2 pensieri su “Morte di un regista underground

  1. Di Bernardo, come non ricordare “Il tè nel deserto”? Grazie dottor Sguerso per questo ritratto del fratello meno conosciuto.

  2. Grazie a te, Marco, per il tuo puntuale commento. E affinché il fratello minore e “meno conosciuto” di Bernardo sia un poco meno sconosciuto, trascrivo una sua risposta tratta da una lunga intervista pubblicata nel volumetto “Il caso Ss 275” in cui si denuncia il pericolo di un nuovo, imminente scempio paesaggistico e ambientale, e riportata su “La Repubblica. Bari.it” di mercoledì 20: “Perché avete preso casa proprio da queste parti? – Perché evidentemente ci hanno attratto una serie di tratti distintivi di questo luogo.

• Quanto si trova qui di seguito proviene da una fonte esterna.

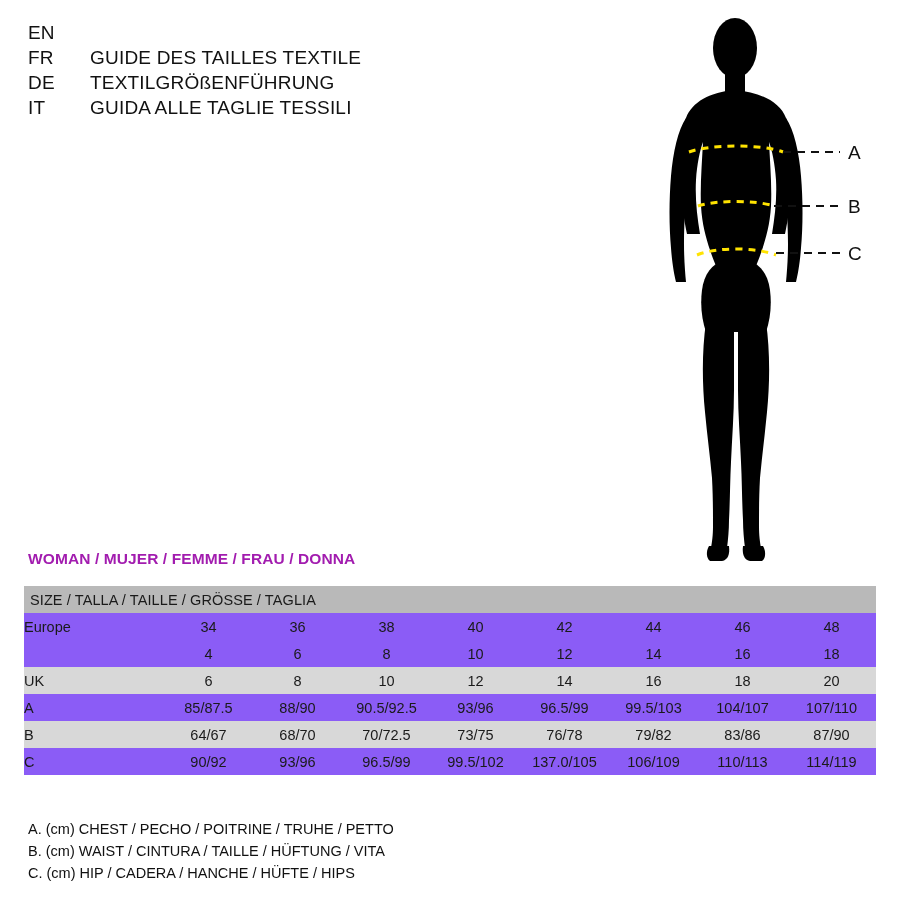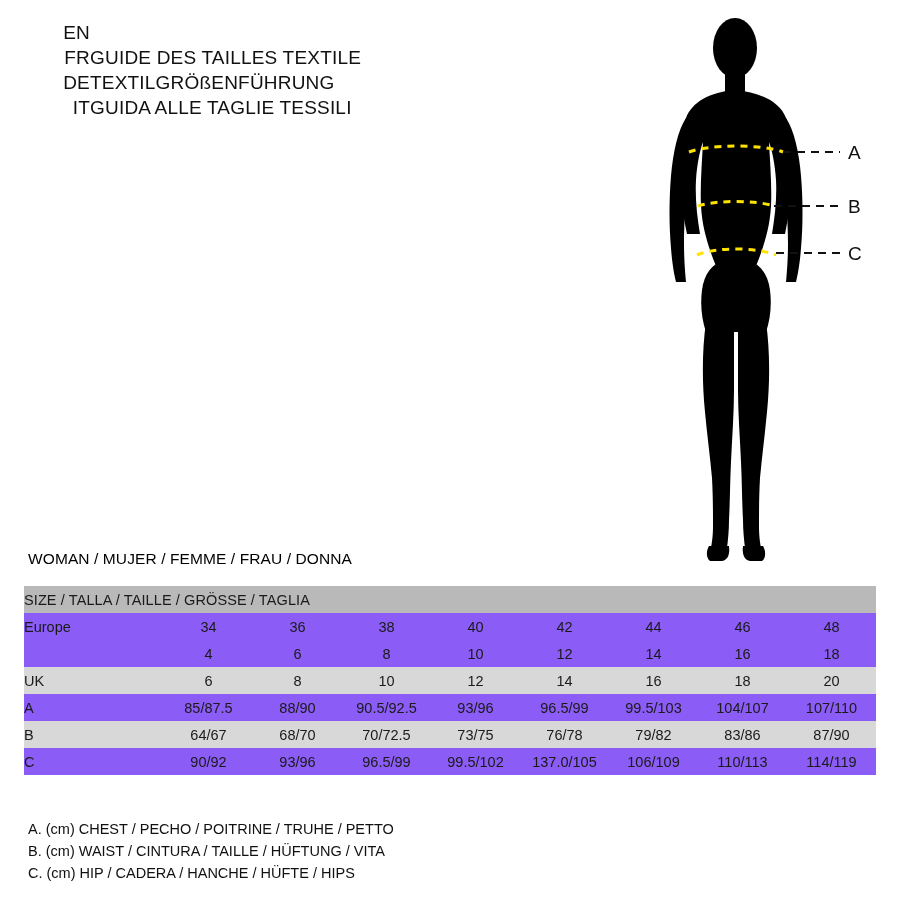"EN" .title-row { text-align: right -> none }
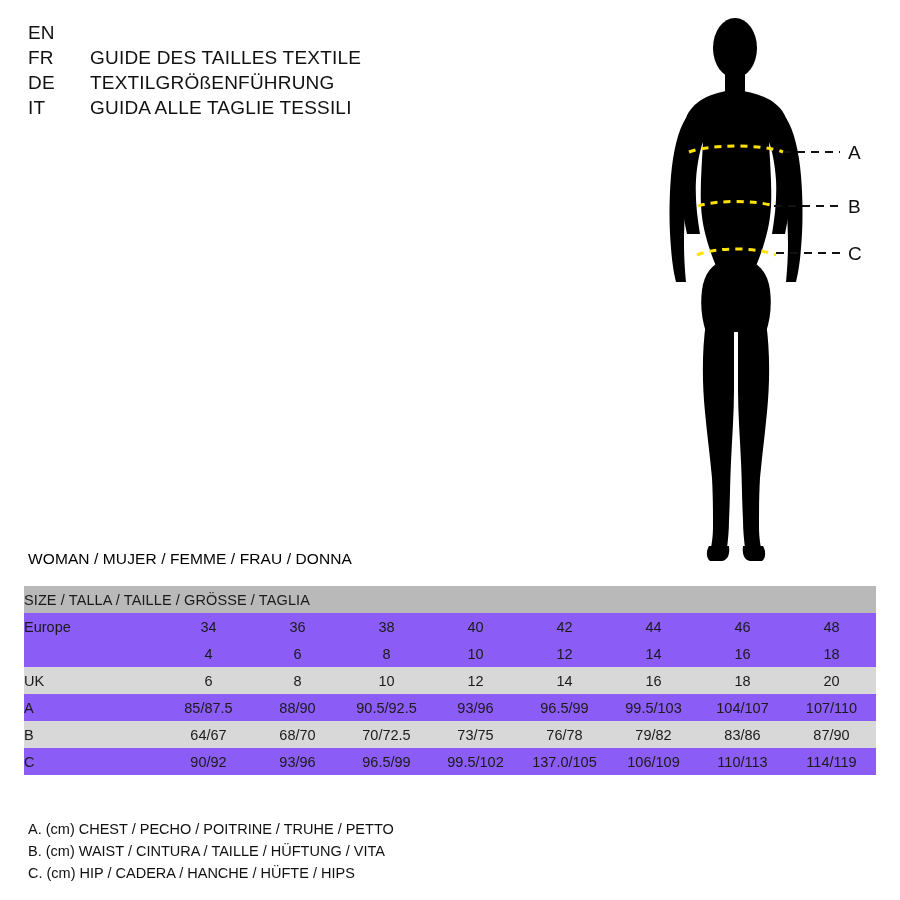"WOMAN / MUJER / FEMME" .section-title { color: #000000 -> #a21caf; font-weight: normal -> bold }
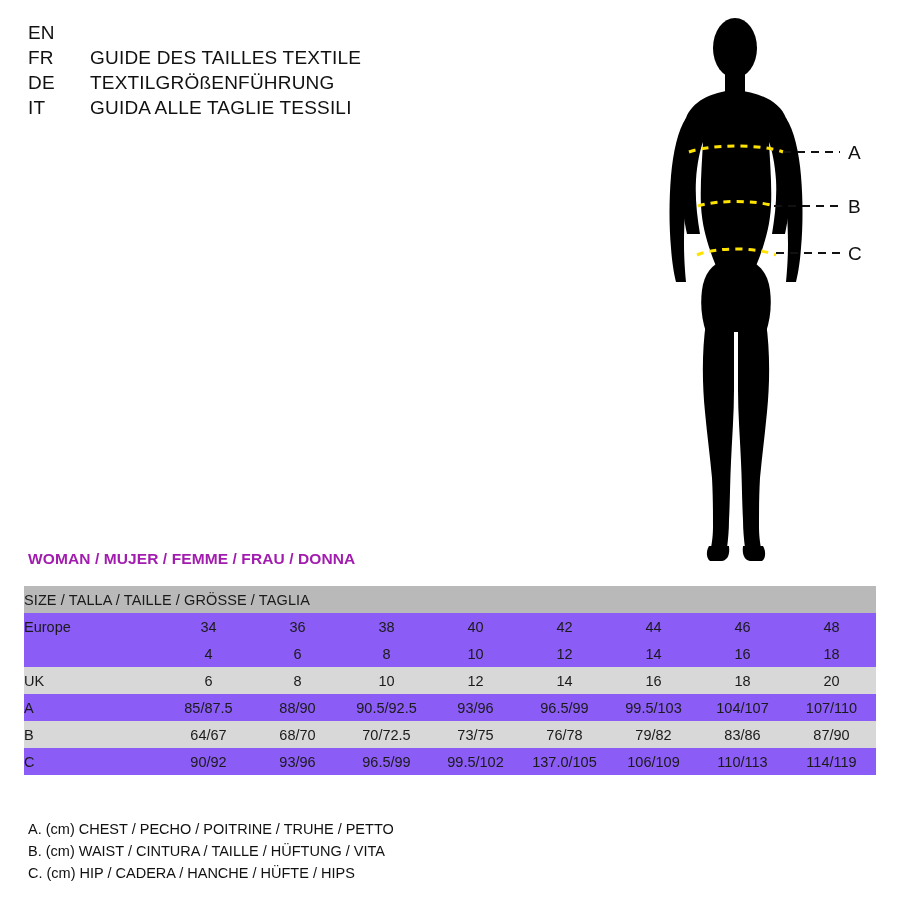"SIZE / TALLA / TAILLE" tr.header-row td { padding-left: none -> 6px }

Prima di tutto il paesaggio, la bellezza del luogo e il mare. A volte, poi, sono scelte anche molto personali che non sono universalizzabili. C’è senz’altro anche un dato antropologico, almeno nella nostra percezione, che il tipo di Sud che viviamo qui è un Sud gentile, diverso invece da situazioni esasperate di altre parti dell’Italia meridionale. E’ un posto culturalmente ricco. Personalmente, poi, mi piace molto la dimensione del paese, non tanto perché ho dei grandi rapporti specifici con le persone, ma perché la dimensione della familiarità che c’è in paese è l’opposto
    della dimensione dell’estraneità che c’è in una grande città. Questa cosa diventa un bene prezioso: il fatto di riconoscersi, un aspetto che magari, per uno del paese, è un’ossessione da cui fuggire…”. Ecco una declinazione concreta del concetto di “cultura”.